Methods: In a difference-in-differences analysis of Medicare fee-for-service claims, we compared Medicare spending for beneficiaries attributed to Pioneer ACOs (ACO group) with other beneficiaries (control group) before (2009 through 2011) and after (2012) the start of Pioneer ACO contracts, with adjustment for geographic area and beneficiaries' sociodemographic and clinical characteristics. We estimated differential changes in spending for several subgroups of ACOs: those with and those without clear financial integration between hospitals and physician groups, those with higher and those with lower baseline spending, and the 13 ACOs that withdrew from the Pioneer program after 2012 and the 19 that did not.

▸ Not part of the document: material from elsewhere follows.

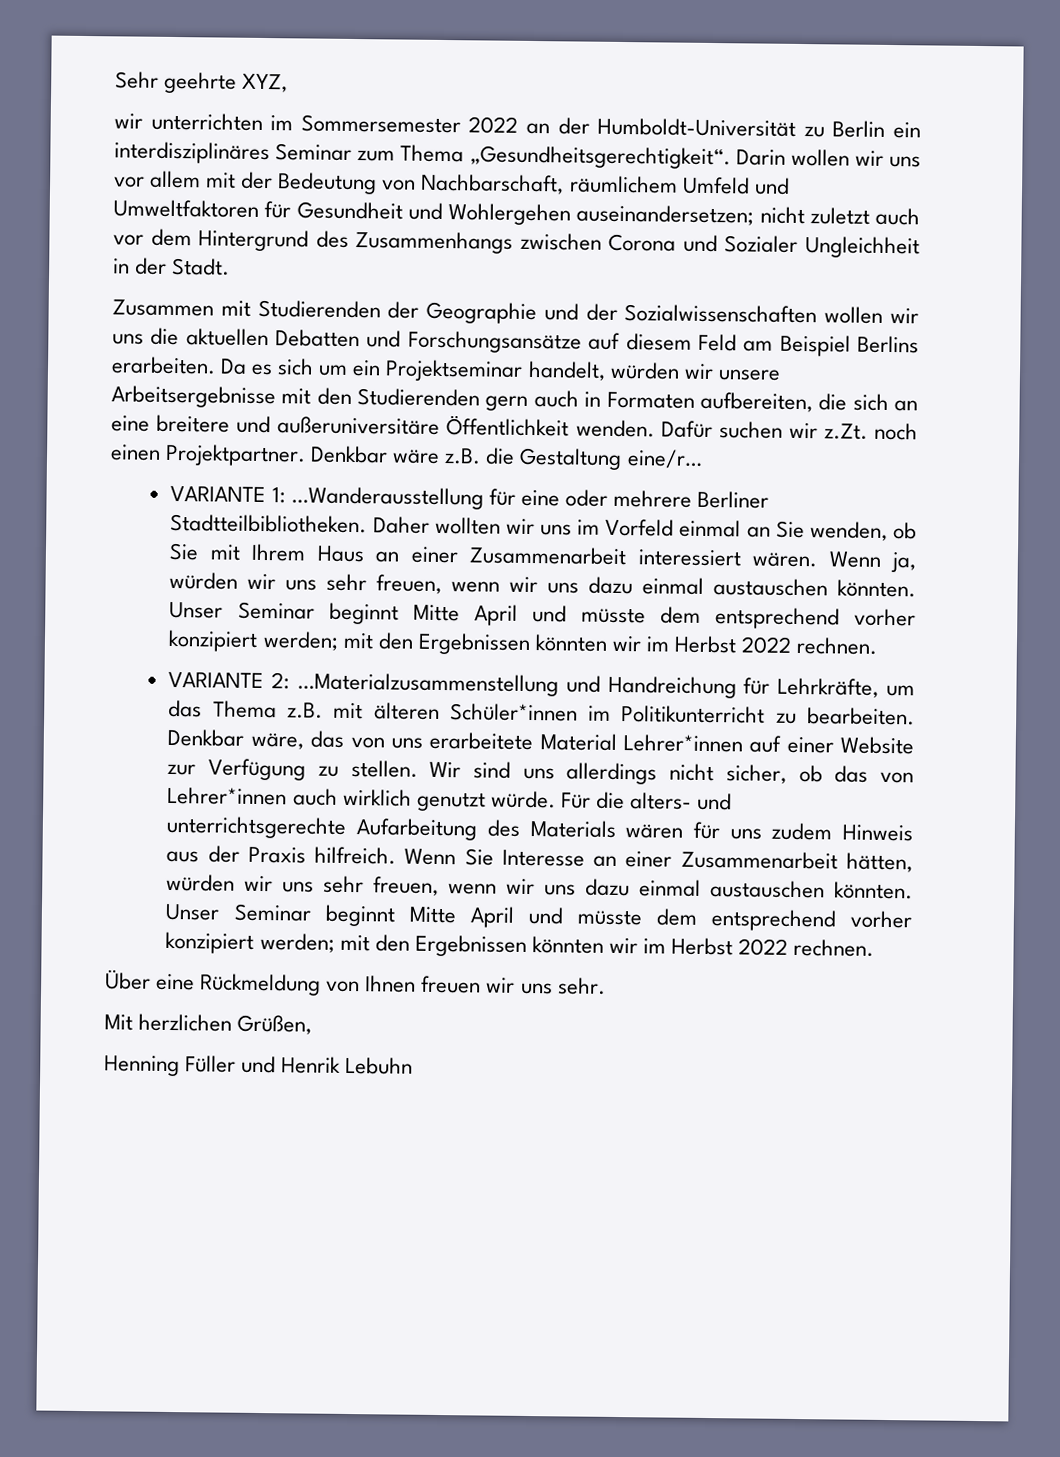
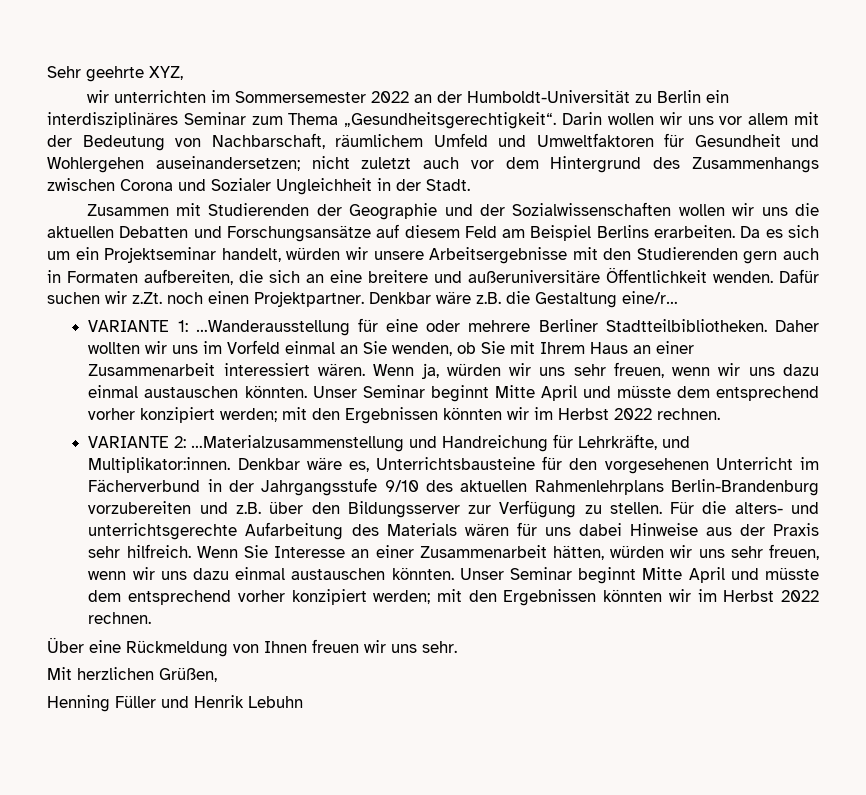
- VARIANTE 2: …Materialzusammenstellung und Handreichung für Lehrkräfte, um das Thema z.B. mit älteren Schüler*innen im Politikunterricht zu bearbeiten. Denkbar wäre, das von uns erarbeitete Material Lehrer*innen auf einer Website zur Verfügung zu stellen. Wir sind uns allerdings nicht sicher, ob das von Lehrer*innen auch wirklich genutzt würde.
+ VARIANTE 2: …Materialzusammenstellung und Handreichung für Lehrkräfte, und Multiplikator:innen. Denkbar wäre es, Unterrichtsbausteine für den vorgesehenen Unterricht im Fächerverbund in der Jahrgangsstufe 9/10 des aktuellen Rahmenlehrplans Berlin-Brandenburg vorzubereiten und z.B. über den Bildungsserver zur Verfügung zu stellen.
- Für die alters- und unterrichtsgerechte Aufarbeitung des Materials wären für uns zudem Hinweis aus der Praxis hilfreich.
+ Für die alters- und unterrichtsgerechte Aufarbeitung des Materials wären für uns dabei Hinweise aus der Praxis sehr hilfreich.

Results: Adjusted Medicare spending and spending trends were similar in the ACO group and the control group during the precontract period. In 2012, the total adjusted per-beneficiary spending differentially changed in the ACO group as compared with the control group (-$29.2 per quarter, P=0.007), consistent with a 1.2% savings. Savings were significantly greater for ACOs with baseline spending above the local average, as compared with those with baseline spending below the local average (P=0.05 for interaction), and for those serving high-spending areas, as compared with those serving low-spending areas (P=0.04). Savings were similar in ACOs with financial integration between hospitals and physician groups and those without, as well as in ACOs that withdrew from the program and those that did not.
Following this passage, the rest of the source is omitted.